03 października 2011

Simple Songs Vol. 31


Kilka dni przerwy, no cóż, czasem i tak bywa… Kto audycji nie słuchał niech  żałuje. W związku z obecnością gościa specjalnego, zawartość muzyczna powstała w zasadzie w trakcie audycji i była mieszanką tego, co przyniósł do studia Michael i co przyniesłem przewidując, że może się mu spodobać. Było więc trochę muzyki w wykonaniu gościa z jego ostatniego solowego projektu – „Blow”, było jego solo na trąbce z płyty Ala Jarreau „Tenderness”. Był Clifford Brown, Lee Morgan, Art Farmer z Jarosławem Śmietaną.

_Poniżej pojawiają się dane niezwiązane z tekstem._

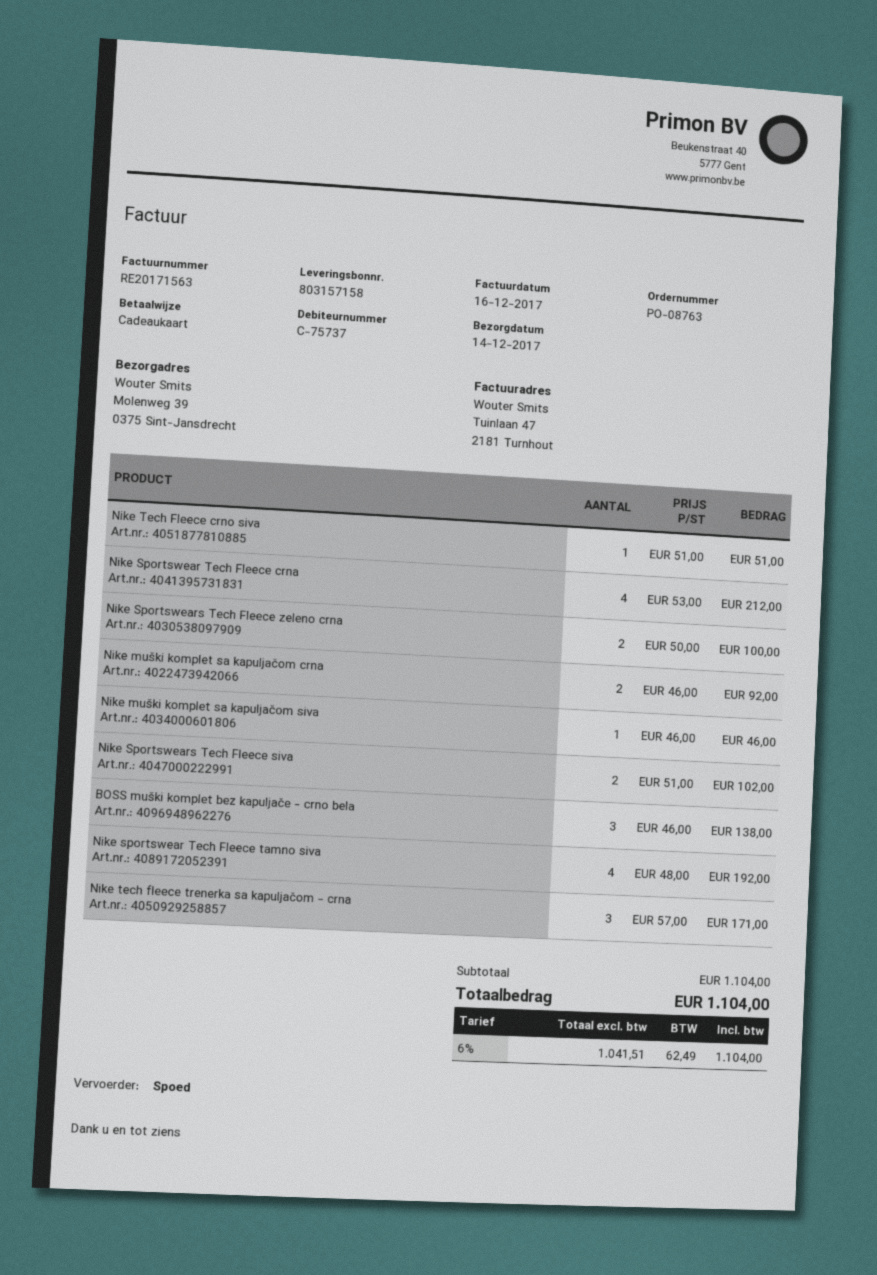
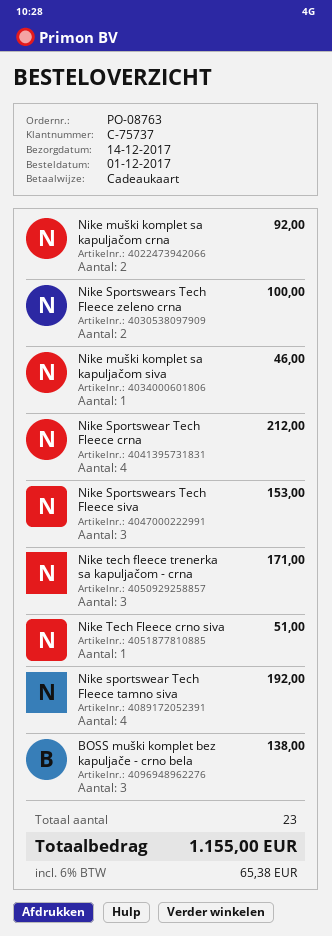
Nike Sportswears Tech Fleece siva: 2 for 102.00 -> 3 for 153.00
tax: 6% = 62.49 -> 6% = 65.38
total: 1104.00 -> 1155.00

Był też Miles Davis. W dwudziestą rocznicę jego śmierci nie mogło zabraknąć dźwięków jego trąbki. Do dziś nikt nie chce uwierzyć, że zaproszenie Michaela Patches Stewarta akurat tego dnia było kompletnym przypadkiem… Naprawdę było. Moją specjalnością nie są biografie muzyków i o 20 rocznicy śmierci Milesa Davisa dowiedziałem się dopiero tego dnia rano zaglądając na stronę radia w celu sprawdzenia, czy pojawiła się tam wzmianka o wizycie gościa… A na wspólną audycję umówiliśmy się kilka dni wcześniej. Dla takich właśnie chwil warto robić radio na żywo. Tego nie da się zaplanować. Płyty też przygotowałem dzień wcześniej, więc obecność nagrań Milesa w tym zestawie wynikała raczej z tego, że gość też jest wybitnym trębaczem.

Miałem więc przygotowaną moją ulubioną płytę Milesa – „The Complete Concert 1964 My Funny Valentine + Four & More” (no, może jeszcze z 5 innych albumów jest tymi najbardziej ulubionymi…), ale w audycji znalazł się urywek – „Bank Robbery” – wspólnego nagrania Milesa Davisa i Johna Lee Hookera z płyty „The Hot Spot”. Cóż – niecodziennie udaje się zaskoczyć znanego trębacza nagraniem innego znanego trębacza. Tym razem się udało. W studiu kamery nie ma, więc minę Michaela słyszącego moją zapowiedź i później pierwsze takty muzyki możecie poznać tylko z mojej opowieści… To było bezcenne. To kolejny powód dla którego warto robić prawdziwe radio, które ma studio i audycje nadawane na żywo.

Michael Patches Stewart zapowiedział również na naszej antenie, chyba po raz pierwszy publicznie rychłe wydanie nowej płyty koncertowej. Trzymamy naszego gościa za słowo, bowiem od wydania „Blow” minęło już zbyt wiele lat.

W taki dzień usłyszeć opowieści o Milesie z ust muzyka, który go znał i który grał tysiące razy kompozycje napisane dla Milesa przez Marcusa Millera – to było tego dnia w Polsce możliwe tylko w RadioJAZZ.FM.

A że wyszło trochę przez przypadek… No cóż – liczy się efekt.